As the rules of the house were based on the Ten Commandments, the child had to accept these.
Simple. While one is getting financial support from one or both parents, the child would be expected to not commit any serious sins on purpose, or to be living in sin.
No fornication, no skipping Mass on Sunday, no missing one's Easter Duty....
While a child, no matter what age, is under the roof and care of the parents, the parents are the authorities.
Too many parents have given up teaching or demanding Catholic behavior while the young person lives under their roof and protection.
Wake up, Parents. God makes us responsible for our children as long as they are dependent on us. Once they are no longer dependent, our role can be relinquished to a certain extent.
In fact, some priests have told me that it is a mortal sin for parents to interfere with the adult lives of their children who have left home and are married or established. The busy-body mother-in-law may very well be in serious sin for interfering in a marriage or the raising of children not her own. But, if the adult children are still dependent financially on the parents, that changes the scenario.

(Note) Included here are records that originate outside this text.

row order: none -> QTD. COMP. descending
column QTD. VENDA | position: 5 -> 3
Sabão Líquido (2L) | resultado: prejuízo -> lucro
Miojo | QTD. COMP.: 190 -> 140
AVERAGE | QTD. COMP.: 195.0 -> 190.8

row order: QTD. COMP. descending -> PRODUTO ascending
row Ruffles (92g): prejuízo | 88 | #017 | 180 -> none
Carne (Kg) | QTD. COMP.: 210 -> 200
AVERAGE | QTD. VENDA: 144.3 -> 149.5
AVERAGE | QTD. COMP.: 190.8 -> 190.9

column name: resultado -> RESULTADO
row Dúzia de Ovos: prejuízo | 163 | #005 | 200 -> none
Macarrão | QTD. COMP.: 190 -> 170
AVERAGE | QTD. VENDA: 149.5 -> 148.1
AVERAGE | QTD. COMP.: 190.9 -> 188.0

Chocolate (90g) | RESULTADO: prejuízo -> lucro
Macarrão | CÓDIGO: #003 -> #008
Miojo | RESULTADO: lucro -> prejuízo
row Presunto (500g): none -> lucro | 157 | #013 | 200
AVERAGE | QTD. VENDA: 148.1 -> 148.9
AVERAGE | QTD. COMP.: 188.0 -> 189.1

Why the difference? Financial aid means that a parent is not only supporting that young person, but supporting the lifestyle. As a parent, can you honestly say that you support the live-in girlfriend, or homosexual partner, or the shunning of Sunday Mass? Sadly, I know parents who spend thousands a year on adult children who have left the Church. This does not make sense, and it means that the parents are mediate material cooperators of evil. There is also negative cooperation, which means one could have done something to stop an evil and did not. Withholding funds until someone changes for the good should be considered.
I know of one man who gave up a life of crime and was destitute. He phoned his dad and he allowed him to come back home, but with rules. This man converted to Catholicism because of his dad's insistence that he pray and not follow his old evil ways. This happened many, many years ago, when parents understood their roles better. The dad knew his place as the authority over an adult child now back in his care. God blessed that use of authority.

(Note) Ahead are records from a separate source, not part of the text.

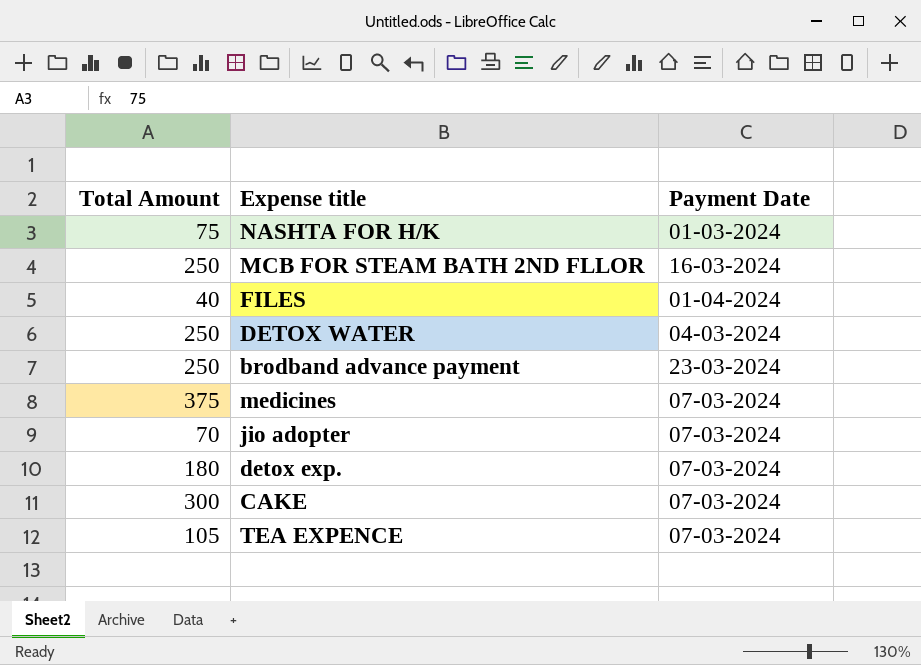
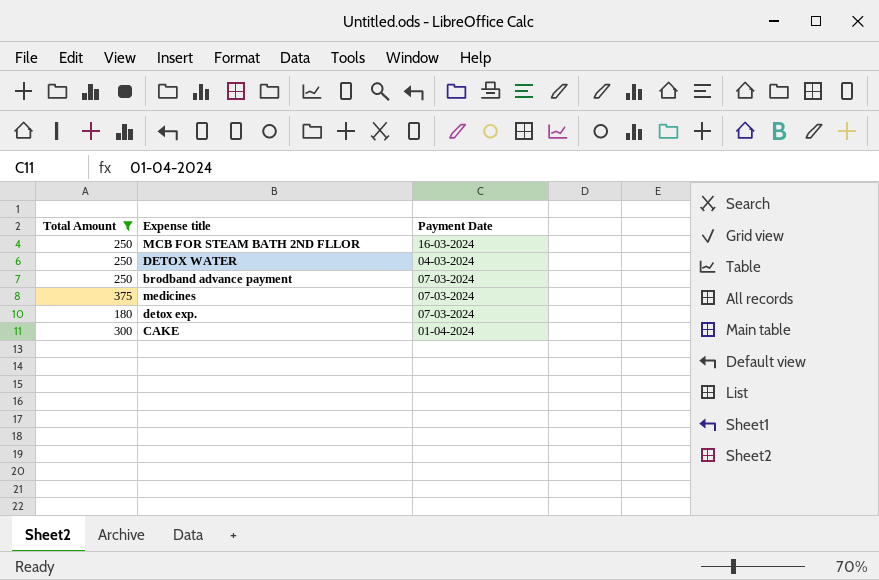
filter: none -> Total Amount >= 180
brodband advance payment | Payment Date: 23-03-2024 -> 07-03-2024
CAKE | Payment Date: 07-03-2024 -> 01-04-2024

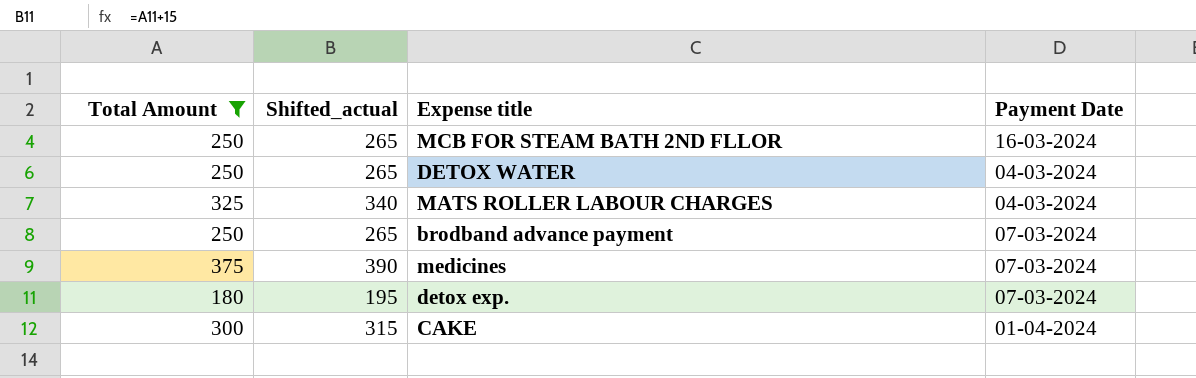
column Shifted_actual | formula: none -> [Total Amount] + 15
row MATS ROLLER LABOUR CHARGES: none -> 325 | 340 | 04-03-2024

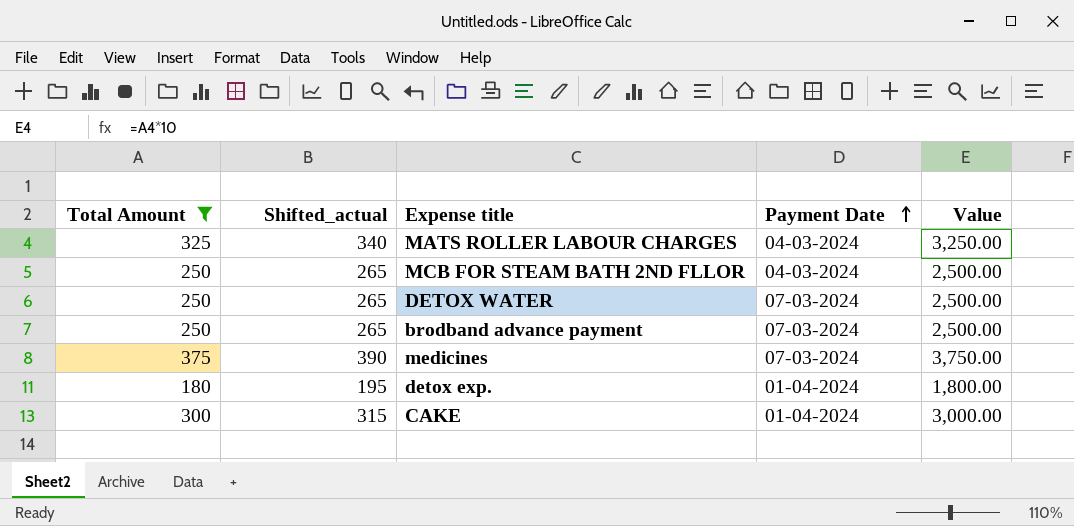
row order: none -> Payment Date ascending
column Value | formula: none -> [Total Amount] * 10
MCB FOR STEAM BATH 2ND FLLOR | Payment Date: 16-03-2024 -> 04-03-2024
DETOX WATER | Payment Date: 04-03-2024 -> 07-03-2024
detox exp. | Payment Date: 07-03-2024 -> 01-04-2024

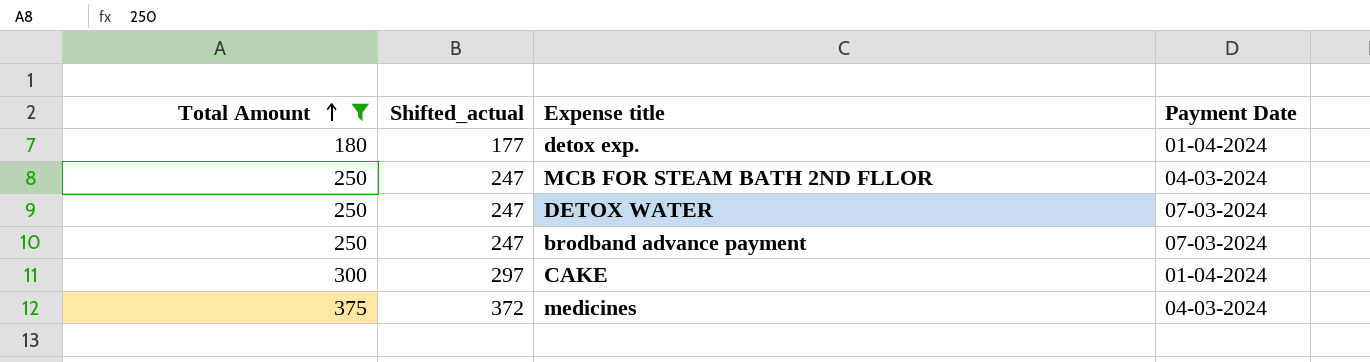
row order: Payment Date ascending -> Total Amount ascending
column Value | formula: [Total Amount] * 10 -> none
column Shifted_actual | formula: [Total Amount] + 15 -> [Total Amount] - 3
row MATS ROLLER LABOUR CHARGES: 325 | 340 | 04-03-2024 | 3,250.00 -> none
medicines | Payment Date: 07-03-2024 -> 04-03-2024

We shall be judged on how we raised our children and if they are still at home, we are responsible for their bodies and their souls.
We cannot separate that responsibility. It is fake love to give financial help without giving spiritual guidance. And, if an adult child does not want to live by the house rules, it is time for that person to accept responsibility for their own decisions in life. Do we not call that "consequences"?
Parents who say they cannot force their children to go to Mass or not be promiscuous lie to themselves. They have the God-given authority to ask for obedience and expect it.
All of us have to be obedient to God. No one gets a pass. Not you, not me....
As parents and adults, we are in charge of our own house, our own space. When I had my own house, no one who was fornicating was allowed to do so in that house. If guests objected, I explained that they could sin elsewhere, but my house belonged to God and He has rules for all of us.
How is it that Catholics have become lax about sin in others, in themselves? This is why societies are literally crumbling about us. Few want to stand up to natural law, which is the same as the Ten Commandments.